Supplementary Notes to Questions by The
Rt Hon Michael Meacher MP, Minister for the Environment
EVIDENCE ON THE RURAL WHITE PAPER
At my appearance on 13 December before the Environment
Transport and Regional Affairs Committee in connection with its
evidence session on the Rural White Paper, I promised to write
to you on four points. These were:
Road noise (reply to Mr Donohoe, question 29)
The conditions under which highway authorities
have to carry out insulation work or make grants are set out in
The Noise Insulation Regulations 1975. They apply to residential
buildings not more than 300 metres (about a fifth of a mile) from
a new road or additional carriageway, rather than the half mile
I suggested in my immediate evidence. The criteria are that the
predicted traffic noise level within 15 years of opening must
rise to an average level of at least 68 dB(A) for specified periods
in the day and must be at least 1 dB(A) higher than the existing
noise level. In practice this means most people living within
300 metres of a new or altered road get noise insulation or a
grant.
Decisions about proposed development on best and
most versatile land (reply to Dr Ladyman, questions 48 and 49)
The Rural White Paper (9.3.4ff) says that to
achieve a more holistic approach, decisions about proposed development
affecting the best and most versatile agricultural land will be
made locally through the planning process. To inform this process,
it contains an undertaking to provide good practice guidance.
This will help local decision makers evaluate in a more integrated
way factors such as landscape quality, local character, biodiversity
and soil quality. My Department will shortly be commissioning
research to inform the preparation of such good practice guidance.
We will take an objective look at existing evaluation techniquesand
there are several such as the "Countryside Character"
approachand take account of other work such as the draft
soil strategy which will soon be published for consultation. We
do not underestimate the complexity of the task, but our aim is
to produce best practice guidance that is user-friendly and will
help in making local decisions about potential development affecting
higher quality agricultural land.
The guidance in Planning Policy Guidance Note
(PPG7) on the Countryside will be revised in due course to put
flesh on the changes signalled in the White Paper.
As a result of earlier research, my Department
has already published (1998) good practice entitled Environmental
Geology in Land Use Planning. Sections from this will be relevant
to the good practice guidance to be prepared.
Charity shops (reply to Anne McIntosh, questions
57 and 58)
PPG6: Town Centres and Retail Developments deals
with planning for retail development, including managing change
in the high street. The planning system does not distinguish between
different types of high street shops or who runs them. Therefore
a charity shop in planning terms is the same as any other high
street shopit sells goods over the counter.

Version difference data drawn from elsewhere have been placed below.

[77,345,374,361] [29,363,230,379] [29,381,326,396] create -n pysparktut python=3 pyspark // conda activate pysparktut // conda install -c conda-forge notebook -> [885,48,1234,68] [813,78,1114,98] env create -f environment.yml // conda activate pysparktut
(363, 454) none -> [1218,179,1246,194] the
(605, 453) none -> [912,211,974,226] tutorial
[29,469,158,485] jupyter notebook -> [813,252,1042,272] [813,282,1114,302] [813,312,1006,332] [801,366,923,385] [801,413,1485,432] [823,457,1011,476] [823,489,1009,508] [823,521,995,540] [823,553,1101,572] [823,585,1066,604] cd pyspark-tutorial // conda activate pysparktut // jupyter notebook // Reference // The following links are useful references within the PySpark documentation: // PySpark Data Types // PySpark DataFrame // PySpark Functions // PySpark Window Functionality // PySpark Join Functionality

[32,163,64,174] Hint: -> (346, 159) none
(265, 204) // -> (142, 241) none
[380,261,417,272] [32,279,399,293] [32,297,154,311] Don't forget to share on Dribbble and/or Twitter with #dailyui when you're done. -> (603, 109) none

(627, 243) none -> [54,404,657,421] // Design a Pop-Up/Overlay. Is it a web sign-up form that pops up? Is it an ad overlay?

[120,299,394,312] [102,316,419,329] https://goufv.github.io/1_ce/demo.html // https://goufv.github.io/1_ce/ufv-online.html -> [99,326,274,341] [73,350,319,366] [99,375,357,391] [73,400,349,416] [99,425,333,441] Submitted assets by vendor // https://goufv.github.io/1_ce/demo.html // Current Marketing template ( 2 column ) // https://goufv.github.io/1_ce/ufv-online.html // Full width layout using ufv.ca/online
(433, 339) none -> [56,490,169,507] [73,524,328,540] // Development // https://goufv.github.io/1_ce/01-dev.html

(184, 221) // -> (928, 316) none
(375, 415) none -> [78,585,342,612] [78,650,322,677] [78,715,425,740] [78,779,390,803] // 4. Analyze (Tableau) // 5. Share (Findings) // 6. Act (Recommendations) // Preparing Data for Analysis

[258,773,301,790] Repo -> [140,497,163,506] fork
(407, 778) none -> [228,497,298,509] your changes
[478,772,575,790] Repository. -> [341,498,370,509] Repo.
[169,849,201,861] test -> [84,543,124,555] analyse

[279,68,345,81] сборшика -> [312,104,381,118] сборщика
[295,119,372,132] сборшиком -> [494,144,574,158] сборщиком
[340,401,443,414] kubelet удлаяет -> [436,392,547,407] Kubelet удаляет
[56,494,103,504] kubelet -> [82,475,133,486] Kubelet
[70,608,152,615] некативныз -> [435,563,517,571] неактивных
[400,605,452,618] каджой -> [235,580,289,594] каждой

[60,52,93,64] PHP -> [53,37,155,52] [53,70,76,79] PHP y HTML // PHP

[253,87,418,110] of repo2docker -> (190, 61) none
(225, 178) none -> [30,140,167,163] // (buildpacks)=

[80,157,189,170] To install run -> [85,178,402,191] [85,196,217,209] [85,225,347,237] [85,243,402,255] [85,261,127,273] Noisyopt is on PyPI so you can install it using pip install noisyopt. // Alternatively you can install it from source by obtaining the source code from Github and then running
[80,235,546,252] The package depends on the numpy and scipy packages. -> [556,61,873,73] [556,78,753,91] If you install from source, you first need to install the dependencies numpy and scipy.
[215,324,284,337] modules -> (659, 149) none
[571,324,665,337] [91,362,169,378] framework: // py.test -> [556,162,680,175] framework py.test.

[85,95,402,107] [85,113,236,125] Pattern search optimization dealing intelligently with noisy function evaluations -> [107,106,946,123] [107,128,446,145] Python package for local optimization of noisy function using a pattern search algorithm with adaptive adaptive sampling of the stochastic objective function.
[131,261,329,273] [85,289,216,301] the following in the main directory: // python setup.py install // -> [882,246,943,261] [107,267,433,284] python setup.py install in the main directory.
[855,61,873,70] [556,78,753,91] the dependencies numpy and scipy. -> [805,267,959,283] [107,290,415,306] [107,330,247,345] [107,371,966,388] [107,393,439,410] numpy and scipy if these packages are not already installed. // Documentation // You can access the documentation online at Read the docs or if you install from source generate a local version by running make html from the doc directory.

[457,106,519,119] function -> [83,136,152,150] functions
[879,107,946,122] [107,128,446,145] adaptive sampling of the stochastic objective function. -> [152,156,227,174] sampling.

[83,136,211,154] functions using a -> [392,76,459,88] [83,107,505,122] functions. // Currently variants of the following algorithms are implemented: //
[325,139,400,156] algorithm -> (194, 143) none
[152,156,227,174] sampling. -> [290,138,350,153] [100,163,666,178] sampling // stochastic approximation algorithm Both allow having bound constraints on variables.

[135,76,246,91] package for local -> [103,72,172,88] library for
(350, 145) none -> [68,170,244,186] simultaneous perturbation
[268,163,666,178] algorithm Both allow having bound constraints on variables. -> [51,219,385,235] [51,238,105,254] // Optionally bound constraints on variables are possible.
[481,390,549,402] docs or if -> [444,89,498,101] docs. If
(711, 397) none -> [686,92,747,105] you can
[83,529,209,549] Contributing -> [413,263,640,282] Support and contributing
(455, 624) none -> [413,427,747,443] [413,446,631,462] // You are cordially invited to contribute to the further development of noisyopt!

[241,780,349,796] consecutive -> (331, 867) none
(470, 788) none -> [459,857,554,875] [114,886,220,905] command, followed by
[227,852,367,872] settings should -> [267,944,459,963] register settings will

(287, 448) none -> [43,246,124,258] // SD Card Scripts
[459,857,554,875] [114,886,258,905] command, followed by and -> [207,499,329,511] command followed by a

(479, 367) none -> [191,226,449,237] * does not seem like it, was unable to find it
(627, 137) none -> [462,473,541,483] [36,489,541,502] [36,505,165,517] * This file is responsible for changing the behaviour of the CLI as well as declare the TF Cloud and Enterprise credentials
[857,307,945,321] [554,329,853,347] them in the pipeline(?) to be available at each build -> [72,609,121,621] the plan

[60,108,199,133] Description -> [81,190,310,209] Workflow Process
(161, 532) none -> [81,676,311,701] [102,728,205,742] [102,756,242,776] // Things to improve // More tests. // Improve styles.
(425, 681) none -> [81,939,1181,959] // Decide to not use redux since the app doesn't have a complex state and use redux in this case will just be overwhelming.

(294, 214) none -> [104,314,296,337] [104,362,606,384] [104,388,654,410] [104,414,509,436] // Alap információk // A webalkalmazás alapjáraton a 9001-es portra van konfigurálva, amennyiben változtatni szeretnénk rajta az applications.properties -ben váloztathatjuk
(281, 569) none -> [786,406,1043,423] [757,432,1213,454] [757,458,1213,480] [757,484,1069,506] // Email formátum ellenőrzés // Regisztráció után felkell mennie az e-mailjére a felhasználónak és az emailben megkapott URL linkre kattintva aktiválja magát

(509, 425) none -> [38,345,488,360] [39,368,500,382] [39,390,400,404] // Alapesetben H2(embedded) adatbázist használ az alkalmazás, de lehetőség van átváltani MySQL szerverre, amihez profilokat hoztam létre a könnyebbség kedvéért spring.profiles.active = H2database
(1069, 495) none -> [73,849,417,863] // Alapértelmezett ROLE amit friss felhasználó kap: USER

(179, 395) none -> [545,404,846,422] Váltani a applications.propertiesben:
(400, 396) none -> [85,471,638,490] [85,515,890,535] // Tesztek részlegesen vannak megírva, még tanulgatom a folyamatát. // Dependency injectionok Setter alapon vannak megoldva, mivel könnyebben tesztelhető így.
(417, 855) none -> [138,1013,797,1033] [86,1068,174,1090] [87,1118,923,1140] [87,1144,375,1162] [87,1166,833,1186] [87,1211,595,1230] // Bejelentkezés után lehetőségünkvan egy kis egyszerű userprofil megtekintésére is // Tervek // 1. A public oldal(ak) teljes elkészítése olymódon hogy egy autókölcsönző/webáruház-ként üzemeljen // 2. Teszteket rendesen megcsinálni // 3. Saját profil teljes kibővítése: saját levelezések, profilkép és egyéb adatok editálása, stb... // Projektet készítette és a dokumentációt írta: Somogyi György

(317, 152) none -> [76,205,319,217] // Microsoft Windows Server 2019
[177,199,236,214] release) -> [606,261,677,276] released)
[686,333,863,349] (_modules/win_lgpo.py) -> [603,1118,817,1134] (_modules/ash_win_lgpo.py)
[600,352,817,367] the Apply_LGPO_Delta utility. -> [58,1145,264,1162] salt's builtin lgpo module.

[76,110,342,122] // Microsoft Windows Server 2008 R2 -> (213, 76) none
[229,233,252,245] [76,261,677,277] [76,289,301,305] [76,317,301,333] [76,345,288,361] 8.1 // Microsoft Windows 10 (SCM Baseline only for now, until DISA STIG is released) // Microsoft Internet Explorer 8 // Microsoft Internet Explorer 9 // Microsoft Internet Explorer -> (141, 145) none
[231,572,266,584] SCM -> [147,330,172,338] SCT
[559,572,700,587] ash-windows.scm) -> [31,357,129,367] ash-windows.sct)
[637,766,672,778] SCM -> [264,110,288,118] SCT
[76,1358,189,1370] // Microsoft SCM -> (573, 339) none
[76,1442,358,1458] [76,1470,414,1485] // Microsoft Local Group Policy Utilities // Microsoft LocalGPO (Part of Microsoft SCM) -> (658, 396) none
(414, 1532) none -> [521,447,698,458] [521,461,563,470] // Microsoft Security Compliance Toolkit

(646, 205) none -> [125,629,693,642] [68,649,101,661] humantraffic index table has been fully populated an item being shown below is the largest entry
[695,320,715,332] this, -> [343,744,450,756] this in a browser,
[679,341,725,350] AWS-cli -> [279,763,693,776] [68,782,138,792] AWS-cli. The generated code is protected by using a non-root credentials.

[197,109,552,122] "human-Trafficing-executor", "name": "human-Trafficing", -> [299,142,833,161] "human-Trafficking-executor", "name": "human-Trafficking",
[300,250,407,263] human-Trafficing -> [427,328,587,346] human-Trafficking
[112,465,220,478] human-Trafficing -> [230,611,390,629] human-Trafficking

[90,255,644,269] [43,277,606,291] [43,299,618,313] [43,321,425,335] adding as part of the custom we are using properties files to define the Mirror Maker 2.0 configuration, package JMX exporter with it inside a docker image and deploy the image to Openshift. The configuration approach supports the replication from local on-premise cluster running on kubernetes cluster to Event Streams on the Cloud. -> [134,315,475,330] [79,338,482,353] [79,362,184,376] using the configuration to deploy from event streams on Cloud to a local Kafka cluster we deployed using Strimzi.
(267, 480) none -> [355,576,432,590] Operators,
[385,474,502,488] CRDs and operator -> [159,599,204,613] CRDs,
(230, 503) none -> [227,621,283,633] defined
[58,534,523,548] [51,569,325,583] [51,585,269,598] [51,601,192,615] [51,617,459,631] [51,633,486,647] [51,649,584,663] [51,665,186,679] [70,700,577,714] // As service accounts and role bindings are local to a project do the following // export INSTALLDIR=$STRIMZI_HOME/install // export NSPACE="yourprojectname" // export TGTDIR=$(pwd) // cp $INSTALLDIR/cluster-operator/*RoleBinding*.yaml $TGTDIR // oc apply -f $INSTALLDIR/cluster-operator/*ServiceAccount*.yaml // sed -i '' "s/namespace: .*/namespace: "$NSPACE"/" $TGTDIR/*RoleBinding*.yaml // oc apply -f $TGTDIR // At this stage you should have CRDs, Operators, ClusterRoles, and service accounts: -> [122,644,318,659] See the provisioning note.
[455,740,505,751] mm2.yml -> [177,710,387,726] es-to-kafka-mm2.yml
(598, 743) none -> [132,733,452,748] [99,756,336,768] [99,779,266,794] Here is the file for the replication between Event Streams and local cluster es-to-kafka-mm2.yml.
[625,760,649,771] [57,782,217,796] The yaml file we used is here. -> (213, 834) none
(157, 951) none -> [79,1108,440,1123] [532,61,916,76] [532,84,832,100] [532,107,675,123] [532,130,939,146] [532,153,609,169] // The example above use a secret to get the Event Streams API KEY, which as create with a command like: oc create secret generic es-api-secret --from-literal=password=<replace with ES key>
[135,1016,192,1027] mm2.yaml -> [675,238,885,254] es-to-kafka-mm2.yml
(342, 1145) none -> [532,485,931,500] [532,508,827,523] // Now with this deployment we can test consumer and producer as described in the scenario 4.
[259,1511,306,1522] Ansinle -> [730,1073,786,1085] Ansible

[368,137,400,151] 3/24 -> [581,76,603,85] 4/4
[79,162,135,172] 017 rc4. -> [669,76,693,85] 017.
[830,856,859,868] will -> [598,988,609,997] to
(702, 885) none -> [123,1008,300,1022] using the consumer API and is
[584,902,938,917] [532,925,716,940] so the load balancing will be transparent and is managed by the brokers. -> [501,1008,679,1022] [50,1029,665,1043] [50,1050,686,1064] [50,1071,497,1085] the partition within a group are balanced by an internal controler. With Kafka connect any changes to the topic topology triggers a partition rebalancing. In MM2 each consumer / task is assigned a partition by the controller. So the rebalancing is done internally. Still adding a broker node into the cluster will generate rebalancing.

Under the Local Government Finance Act 1988,
properties wholly or mainly used for charitable purposes are entitled
to 80 per cent mandatory rate relief. The local authority has
the discretion to increase this relief to 100 per cent. Charity
shops are only entitled to this relief if they are used wholly
or mainly for the sale of goods donated to a charity and the proceeds
of the sale are applied for the purposes of a charity. However
the Green Paper Modernising Local Government Finance, published
on 19 September 2000, sought views on whether the Department's
guidance to local authorities on the application of rate relief
to properties wholly or mainly used for charitable purposes should
be reviewed. The Green Paper also proposed a rate relief scheme
for all small businesses. This would reduce the rates bill for
all small businesses occupying properties with rateable values
below £8,000, on a sliding scale. Those with rateable values
below £3,000 would receive 50 per cent relief, reducing as
rateable value increases, so that at £6,000 rateable value
there would be 20 per cent relief, tapering to 0 per cent above
£8,000 rateable value. We are currently considering responses
to the Green Paper and expect to consult on revised guidance on
rate relief during 2001.
The Countryside Agency's Village Shops Development
Scheme (reply to Louise Ellman, question 82)
At 31 March, 572 grants with a total value of
£1,807,308 had been awarded under the Village Shops Development
Scheme. A recent evaluation of the scheme (which began in 1996/97)
has shown that:
75 per cent of shopkeepers experienced
increased turnover and profitability of their businessesthe
average increase in turnover, where stated, was 32 per cent;
18 per cent of grants resulted in
an increased range of goods and services available to the local
community;
10 per cent of grants prevented closure
of shops, particularly where the grants were for the purchase
of equipment to meet changes in legislation.
The scheme has also helped a number of community
shops to set up, often where a commercial village shop had closed
or was under threat of closure, helping to retain an essential
community service that otherwise would have been lost. Other indirect
community gain from the grant aid to village shops has been the
introduction of an increased range of goods and services and longer
opening hours. Access to "add-on" services includes
banking, cash machines, dry cleaning, prescription collection,
gas and electricity key charging and mobile shops.